Election to the NAS is one of the highest professional honors a scientist can garner. Chosen by their peers, the 2,290 members and 475 foreign associates are an elite group distinguished by their outstanding contributions to the fields of science and technology.

The National Academy of Sciences (NAS) is a private, non-profit society of distinguished scholars. Established by an Act of Congress, signed by President Abraham Lincoln in 1863, the NAS is charged with providing independent, objective advice to the nation on matters related to science and technology. Scientists are elected by their peers to membership in the NAS for outstanding contributions to research. The NAS is committed to furthering science in America, and its members are active contributors to the international scientific community. Nearly 500 members of the NAS have won Nobel Prizes, and the Proceedings of the National Academy of Sciences, founded in 1914, is today one of the premier international journals publishing the results of original research.

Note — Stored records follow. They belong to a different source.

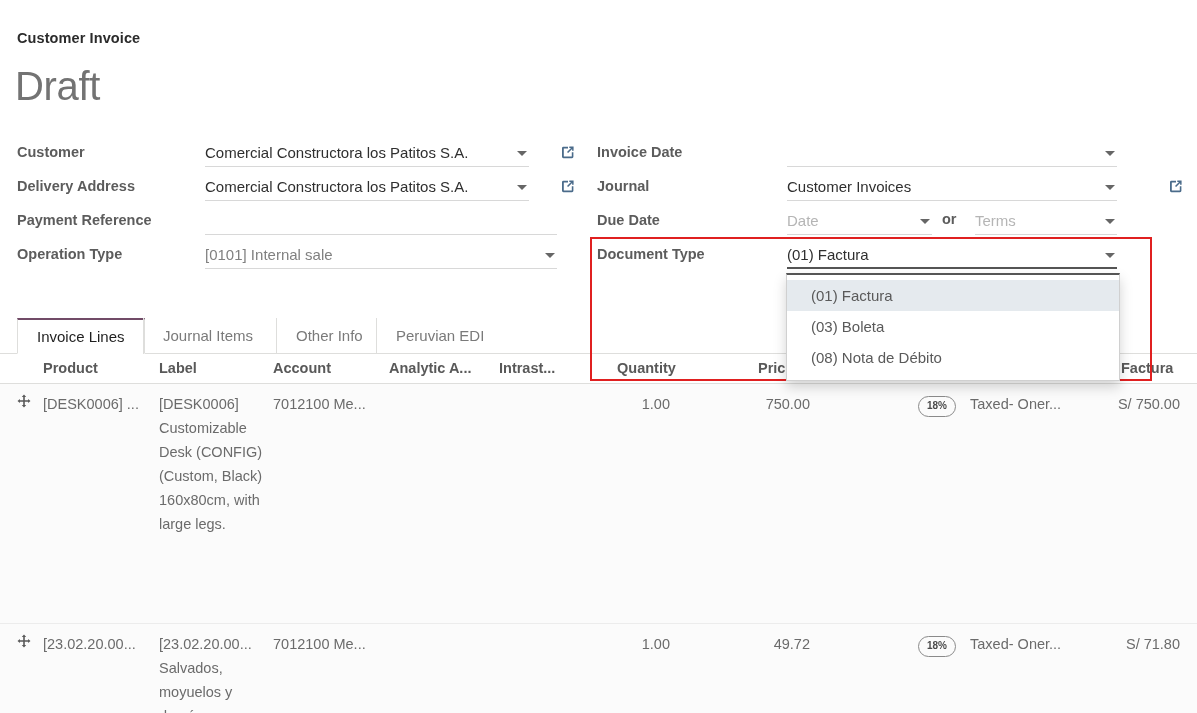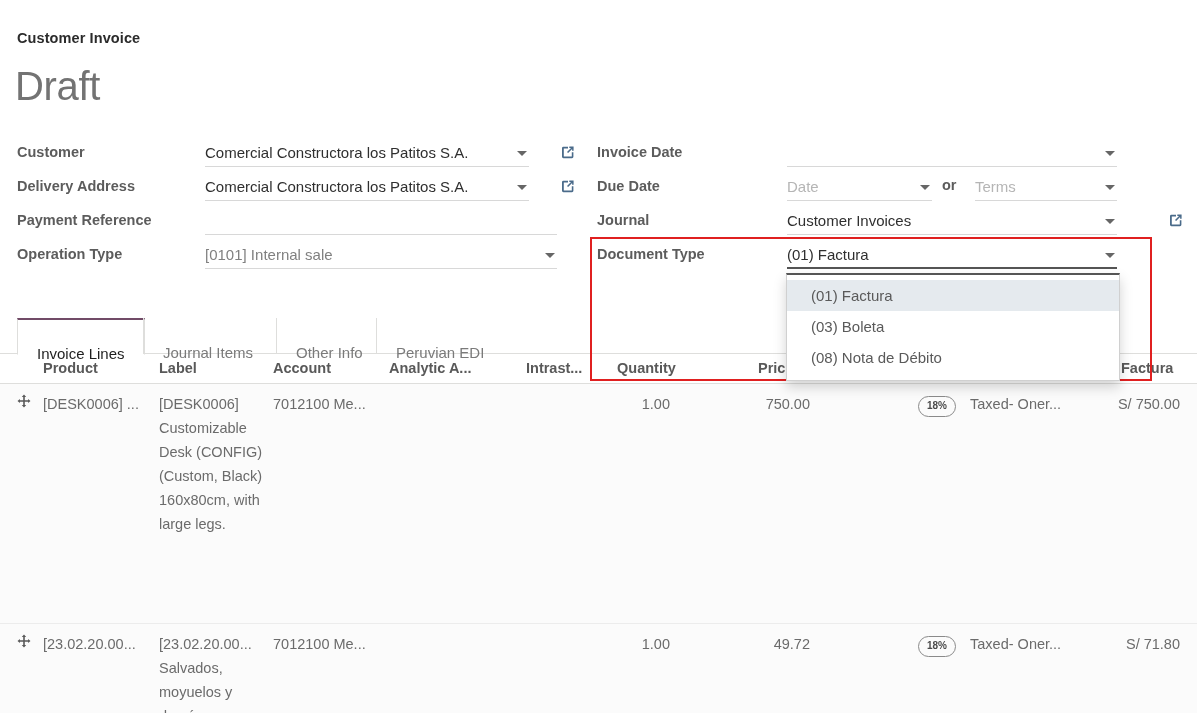--- a/index.html
+++ b/index.html
@@ -101,21 +101,21 @@
   .ditem.active { background: #e5eaee; }
 
   
   .tabs {
     position: absolute; left: 0; top: 318px; width: 1197px; height: 36px;
     border-bottom: 1px solid #dededc;
   }
   .tab {
     position: absolute; top: 0; height: 36px; line-height: 35px;
     font-size: 15px; color: #7a7a7a;
-    padding: 17px 19px; cursor: pointer;
+    padding: 0 19px; cursor: pointer;
     border-left: 1px solid #dededc;
     background: transparent;
   }
   .tab:first-child { border-left: 1px solid #dededc; }
   .tab.active {
     color: #1f1f1f;
     background: #ffffff;
     border-top: 2px solid #714b67;
     border-left: 1px solid #dededc;
     border-right: 1px solid #dededc;
@@ -229,55 +229,55 @@
         <div class="flabel">Invoice Date</div>
         <div class="fctl nolink">
           <div class="fieldline">
             <div class="val"></div>
             <div class="caret"></div>
           </div>
         </div>
       </div>
 
       <div class="frow">
+        <div class="flabel">Journal</div>
+        <div class="fctl">
+          <div class="fieldline">
+            <div class="val">Customer Invoices</div>
+            <div class="caret"></div>
+          </div>
+        </div>
+        <div class="extlink" style="right:-8px;top:2px;">
+          <svg width="18" height="18" viewBox="0 0 18 18">
+            <path d="M3 5.2 a1.4 1.4 0 0 1 1.4-1.4 H9 V5.4 H4.8 v8.0 h8.0 V9.2 h1.6 v4.6 a1.4 1.4 0 0 1 -1.4 1.4 H4.4 A1.4 1.4 0 0 1 3 13.8 Z" fill="#4a6b8a"></path>
+            <path d="M10.3 3.5 h4.3 v4.3 h-1.5 V6.1 l-4.0 4.0 -1.1 -1.1 4.0 -4.0 h-1.7 Z" fill="#4a6b8a"></path>
+          </svg>
+        </div>
+      </div>
+
+      <div class="frow">
         <div class="flabel">Due Date</div>
         <div class="duedate-wrap">
           <div class="dd-date">
             <div class="fieldline">
               <div class="val placeholder">Date</div>
               <div class="caret"></div>
             </div>
           </div>
           <div class="dd-or">or</div>
           <div class="dd-terms">
             <div class="fieldline">
               <div class="val placeholder">Terms</div>
               <div class="caret"></div>
             </div>
           </div>
         </div>
       </div>
 
       <div class="frow">
-        <div class="flabel">Journal</div>
-        <div class="fctl">
-          <div class="fieldline">
-            <div class="val">Customer Invoices</div>
-            <div class="caret"></div>
-          </div>
-        </div>
-        <div class="extlink" style="right:-8px;top:2px;">
-          <svg width="18" height="18" viewBox="0 0 18 18">
-            <path d="M3 5.2 a1.4 1.4 0 0 1 1.4-1.4 H9 V5.4 H4.8 v8.0 h8.0 V9.2 h1.6 v4.6 a1.4 1.4 0 0 1 -1.4 1.4 H4.4 A1.4 1.4 0 0 1 3 13.8 Z" fill="#4a6b8a"></path>
-            <path d="M10.3 3.5 h4.3 v4.3 h-1.5 V6.1 l-4.0 4.0 -1.1 -1.1 4.0 -4.0 h-1.7 Z" fill="#4a6b8a"></path>
-          </svg>
-        </div>
-      </div>
-
-      <div class="frow">
         <div class="flabel">Document Type</div>
         <div class="fctl nolink" style="right:60px;">
           <div class="fieldline" style="border-bottom:2px solid #555;">
             <div class="val">(01) Factura</div>
             <div class="caret"></div>
           </div>
         </div>
       </div>
     </div>
   </div>
@@ -289,21 +289,21 @@
     <div class="tab" style="left:376px;">Peruvian EDI</div>
   </div>
 
   <div class="tbl">
 
     <div class="thead">
       <div class="th" style="left:43px;">Product</div>
       <div class="th" style="left:159px;">Label</div>
       <div class="th" style="left:273px;">Account</div>
       <div class="th" style="left:389px;">Analytic A...</div>
-      <div class="th" style="left:526px;">Intrast...</div>
+      <div class="th" style="left:499px;">Intrast...</div>
       <div class="th" style="left:617px;">Quantity</div>
       <div class="th" style="left:758px;">Pric</div>
       <div class="th" style="left:1121px;">Factura</div>
     </div>
 
     <div class="trow" style="height:240px;">
       <div class="draghandle">
         <svg width="14" height="14" viewBox="0 0 14 14">
           <path d="M7 0.5 L9.2 3 H7.8 V6.3 H11.1 V4.9 L13.5 7 L11.1 9.1 V7.7 H7.8 V11 H9.2 L7 13.5 L4.8 11 H6.2 V7.7 H2.9 V9.1 L0.5 7 L2.9 4.9 V6.3 H6.2 V3 H4.8 Z" fill="#5a5a5a"></path>
         </svg>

Because membership is achieved by election, there is no membership application process. Although many names are suggested informally, only Academy members may submit formal nominations. Consideration of a candidate begins with his or her nomination, followed by an extensive and careful vetting process that results in a final ballot at the Academy's annual meeting in April each year. Currently, a maximum of 84 members may be elected annually. Members must be U.S. citizens; non-citizens are elected as foreign associates, with a maximum of 21 elected annually.

Cronan has over 40 years of expertise discovery of bacterial metabolic pathways and their regulation. He is best known as a pioneer in bacterial fatty acid biosynthesis. His laboratory is responsible for developing the methods to isolate and study mutants in fatty acid biosynthesis using E. coli. This work formed the paradigm for our current understanding of fatty acid synthetic proteins and sequences in bacteria, plants and mammals and the regulation of fatty acid biosynthesis during growth. He has made additional contributions including: 1) unraveling the mechanism that couples the synthesis of fatty acids to cell growth and phospholipid synthesis which has been exploited by the biofuels industry; 2) discovering the first fatty acid responsive transcriptional regulator and its novel mode of action; 3) pioneering demonstrations that synthesis of the covalently-bound enzyme cofactor, lipoic acid, proceeds by assembly on its cognate enzymes; 4) that the early steps of biotin synthesis proceed by a modified fatty acid pathway that uses temporally disguised substrates; and 5) demonstration that bacterial biotin synthesis is regulated by supply of proteins requiring biotinylation. Cronan also discovered a new anaerobic pathway for fatty acid degradation and determined the mechanisms of synthesis of several bacterial quorum-sensing molecules. These contributions have many practical applications and form the intellectual basis for the fermentative production of fatty acid based biofuels. Enzymes originally characterized in his work now represent targets for new antimicrobials. His work on in vivo protein biotinylation led to many new technologies, enabling the synthesis of the tetrameric major histocompatibility complex (MHC)/peptide complexes and proximity-dependent biotinylation in cell biology.

Professor Cronan was elected along with Jeffrey Moore, Murchison-Mallory Professor of Chemistry and Professor of Materials Science and Engineering; Donald Ort, Robert Emerson Professor of Plant Biology, USDA/ARS Photosynthesis Research Unit and Adjunct Professor of Crop Sciences; and Gary Parker, W.H. Johnson Professor of Geology and a professor of civil and environmental engineering.